Why so much time between the shooting and the release of the film?
First, the arrival of my son, and me being in a “daddy-at-home” position ! I have to admit it was a pretty nice break... But I don't want to blame my poor child.
Actually, my problem was that I wanted to show everything. I wanted the spectator to experience the place in a very immersive manner, almost in real time. One year, one year to show ! Kamo River's first edit was 6 hours long, and I loved it, but I think people simply didn't have the time (or the will) to follow me! It took me months to reduce it to a more appropriate 2 hours and 15 minutes "all age groups" version, introducing that concept of the year told in 12 days. Months mourning my deleted scenes, each cut chopping for me little bits of that peculiar Kamo soul... Lots of computer problem, the waiting and the hope to find the good people to help me through the post-production, more computer problems, the arrival of the right people for the post-prod process with brand new eyes, and acute ones, pressing where it hurts, for the good of the film. More cuts, more mourning, no more computer problems (just a few), more open-heart surgery, and voilà...

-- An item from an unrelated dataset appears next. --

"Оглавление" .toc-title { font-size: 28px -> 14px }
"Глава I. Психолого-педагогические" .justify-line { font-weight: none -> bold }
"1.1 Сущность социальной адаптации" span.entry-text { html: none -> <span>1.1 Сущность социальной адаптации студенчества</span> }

Today the film's length is 1hour and 10 minutes, and I'm proud of every second of it.
Don't you find it too risky to not include a voice-over or any commentary during a documentary?
No, I refused that eventuality from the very beginning. The film is not meant to give answers nor directions. This in order to simply open the way to feelings and let the spectator free with his perceptions. My goal was, once the documentary viewed, that the spectator should feel like he just shared along the Kamo river a true instant of japanese life. That’s all.